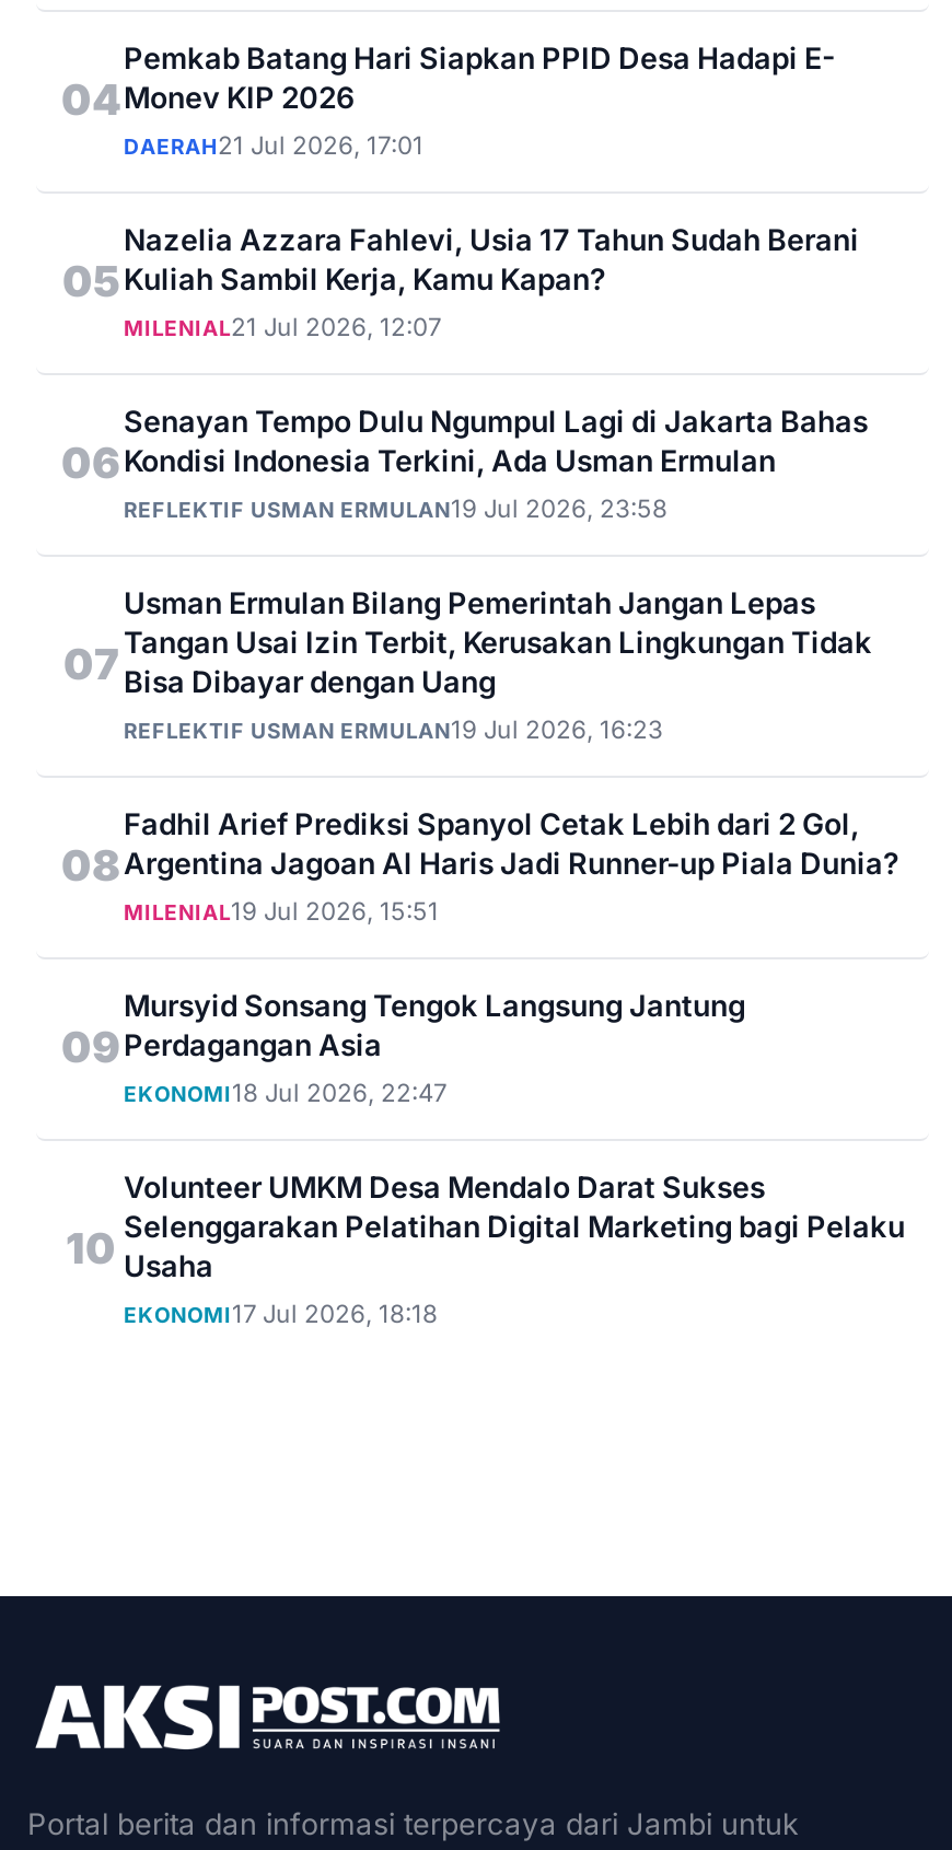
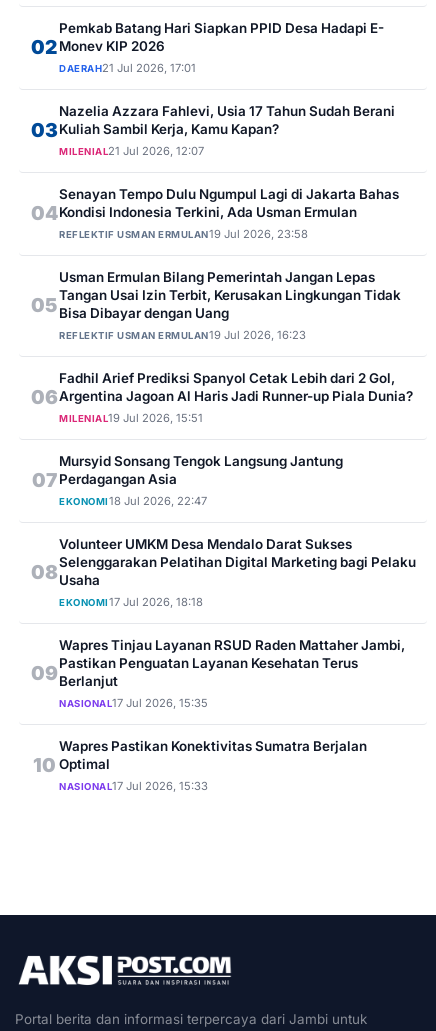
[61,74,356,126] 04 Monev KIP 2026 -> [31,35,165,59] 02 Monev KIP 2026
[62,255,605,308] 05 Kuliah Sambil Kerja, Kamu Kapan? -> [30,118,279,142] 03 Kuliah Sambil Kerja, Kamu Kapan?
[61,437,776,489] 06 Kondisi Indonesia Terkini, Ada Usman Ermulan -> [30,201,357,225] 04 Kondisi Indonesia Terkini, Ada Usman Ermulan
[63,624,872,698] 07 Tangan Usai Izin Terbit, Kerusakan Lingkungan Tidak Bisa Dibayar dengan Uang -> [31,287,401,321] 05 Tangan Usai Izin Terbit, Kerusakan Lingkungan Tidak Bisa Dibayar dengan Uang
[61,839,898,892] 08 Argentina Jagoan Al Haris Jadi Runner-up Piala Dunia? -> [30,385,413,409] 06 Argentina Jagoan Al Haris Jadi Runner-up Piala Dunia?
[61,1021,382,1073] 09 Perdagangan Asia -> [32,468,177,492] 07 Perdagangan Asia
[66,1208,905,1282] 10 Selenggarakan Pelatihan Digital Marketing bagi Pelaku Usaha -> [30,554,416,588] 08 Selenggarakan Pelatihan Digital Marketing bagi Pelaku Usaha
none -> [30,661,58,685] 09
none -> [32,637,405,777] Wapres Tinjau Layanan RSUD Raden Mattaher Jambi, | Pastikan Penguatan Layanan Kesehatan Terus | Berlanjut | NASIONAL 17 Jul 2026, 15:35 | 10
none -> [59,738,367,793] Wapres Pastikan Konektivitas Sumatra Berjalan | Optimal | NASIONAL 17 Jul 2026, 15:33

########################################

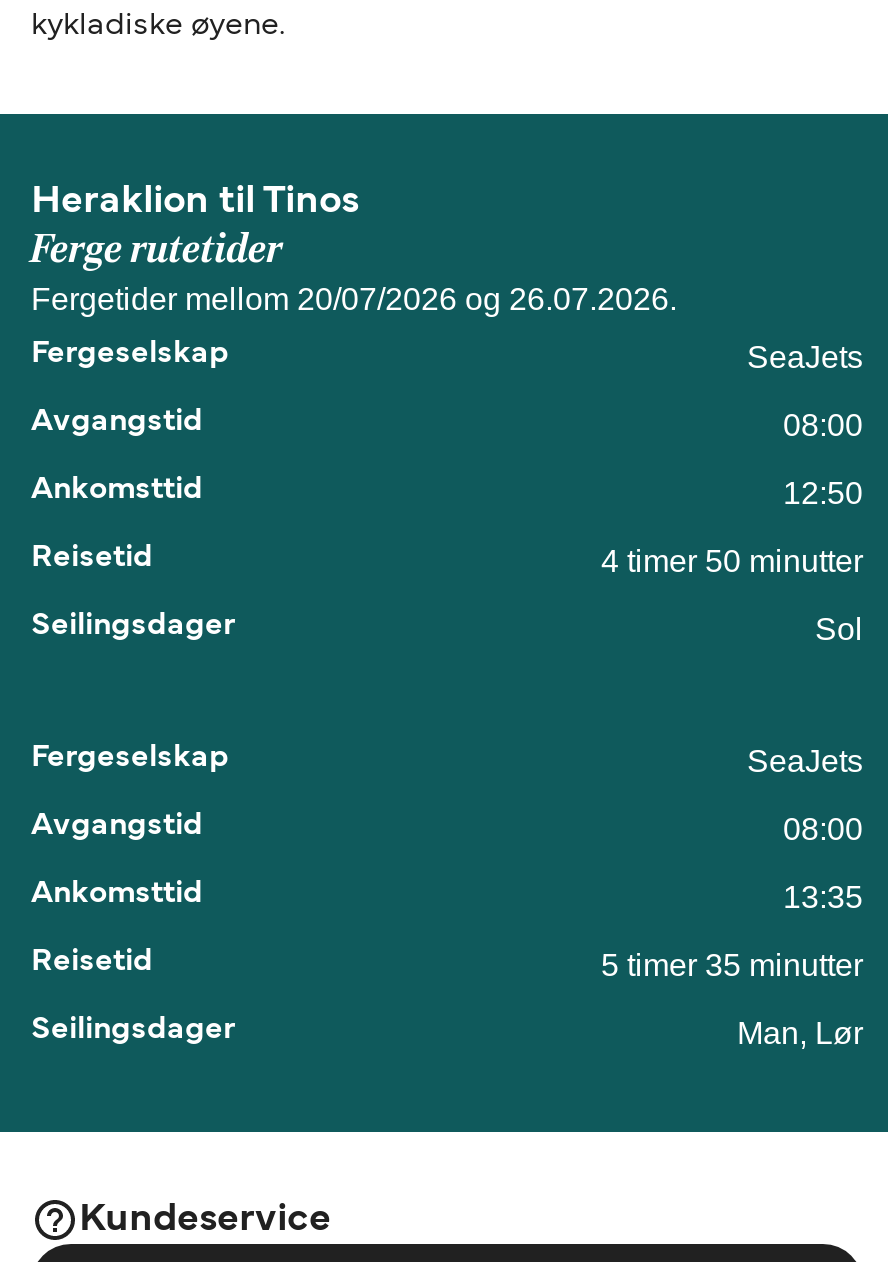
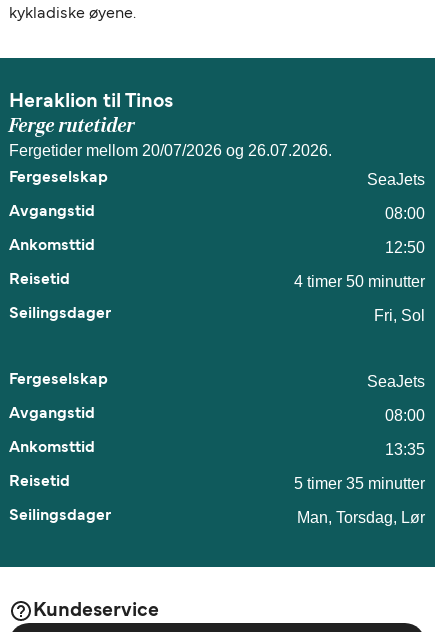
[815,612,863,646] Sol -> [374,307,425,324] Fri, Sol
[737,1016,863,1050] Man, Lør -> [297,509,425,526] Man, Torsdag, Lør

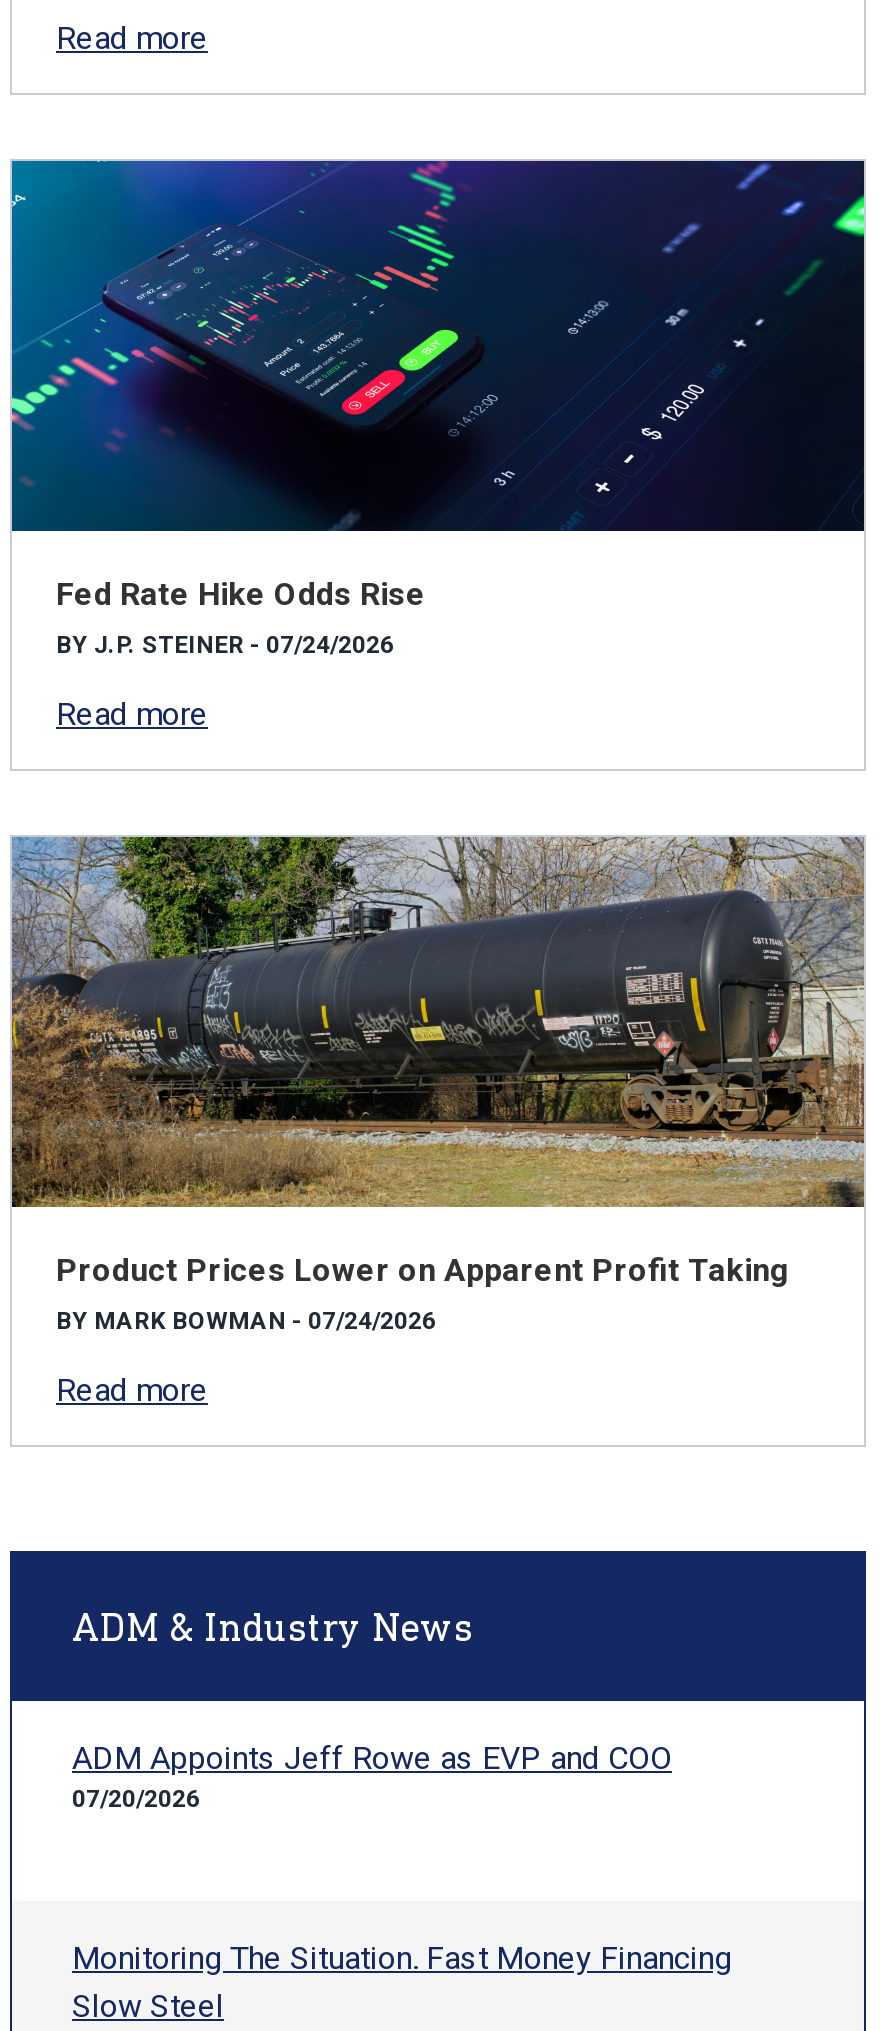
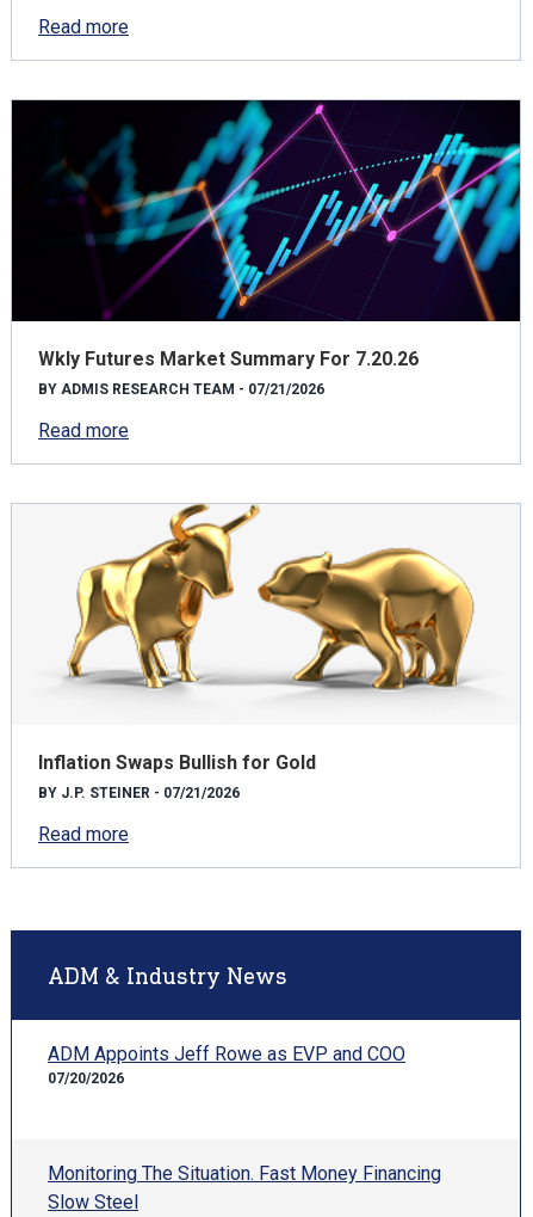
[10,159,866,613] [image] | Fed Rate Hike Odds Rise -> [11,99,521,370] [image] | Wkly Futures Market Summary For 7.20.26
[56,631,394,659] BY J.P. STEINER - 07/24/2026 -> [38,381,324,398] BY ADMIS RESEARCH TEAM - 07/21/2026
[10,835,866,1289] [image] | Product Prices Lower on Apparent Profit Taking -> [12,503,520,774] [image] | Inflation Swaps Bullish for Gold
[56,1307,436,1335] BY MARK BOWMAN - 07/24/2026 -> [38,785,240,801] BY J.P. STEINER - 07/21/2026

########################################

> **Work item**: The answer is the lines above from the one with "[737,1016,863,1050] Man, Lør" to the one with "[10,159,866,613] [image] |", set down exactly, with no pictures.

> **Answer to this exercise**:
[737,1016,863,1050] Man, Lør -> [297,509,425,526] Man, Torsdag, Lør

[10,159,866,613] [image] | Fed Rate Hike Odds Rise -> [11,99,521,370] [image] | Wkly Futures Market Summary For 7.20.26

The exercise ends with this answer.